(Detected change data)
((

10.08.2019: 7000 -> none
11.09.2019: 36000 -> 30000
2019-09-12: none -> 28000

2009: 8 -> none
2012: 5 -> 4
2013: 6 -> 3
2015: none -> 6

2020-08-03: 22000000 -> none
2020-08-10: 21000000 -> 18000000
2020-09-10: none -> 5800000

))
((

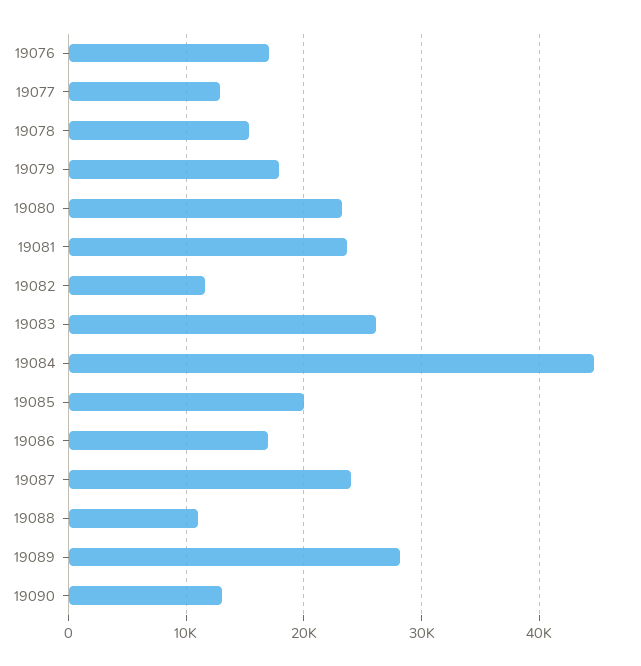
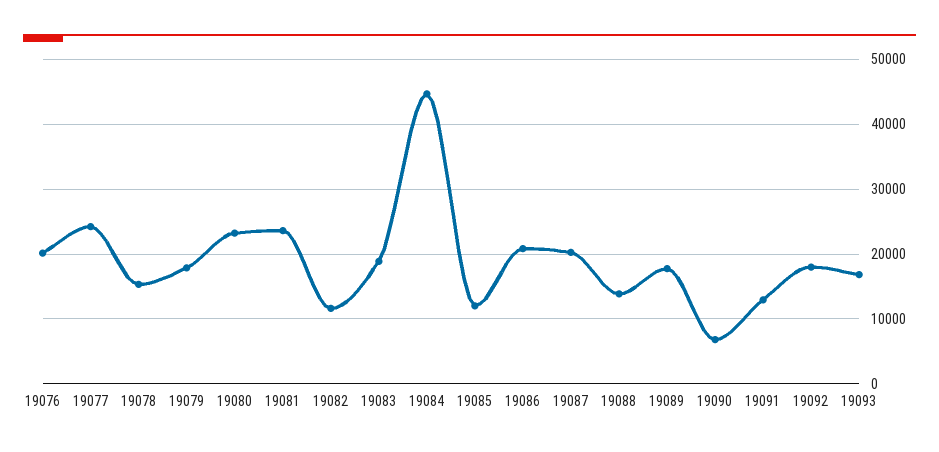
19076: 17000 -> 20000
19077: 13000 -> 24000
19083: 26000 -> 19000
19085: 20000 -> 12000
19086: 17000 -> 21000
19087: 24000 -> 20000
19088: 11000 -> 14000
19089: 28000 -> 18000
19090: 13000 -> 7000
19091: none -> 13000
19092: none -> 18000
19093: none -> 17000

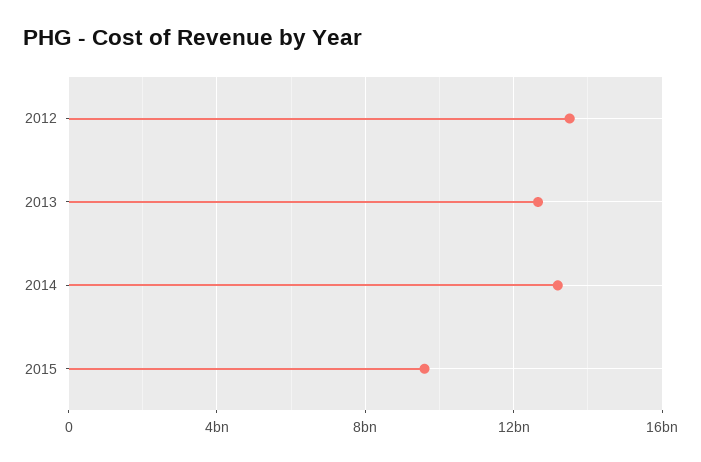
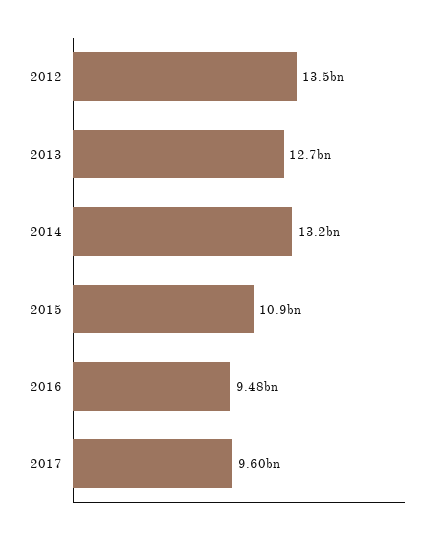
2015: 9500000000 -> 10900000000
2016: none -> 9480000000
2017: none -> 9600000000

))

* _The task_: Within the data above, count the lines that contain the string "none"; the reply is the number alone.

* _Written solution_: 11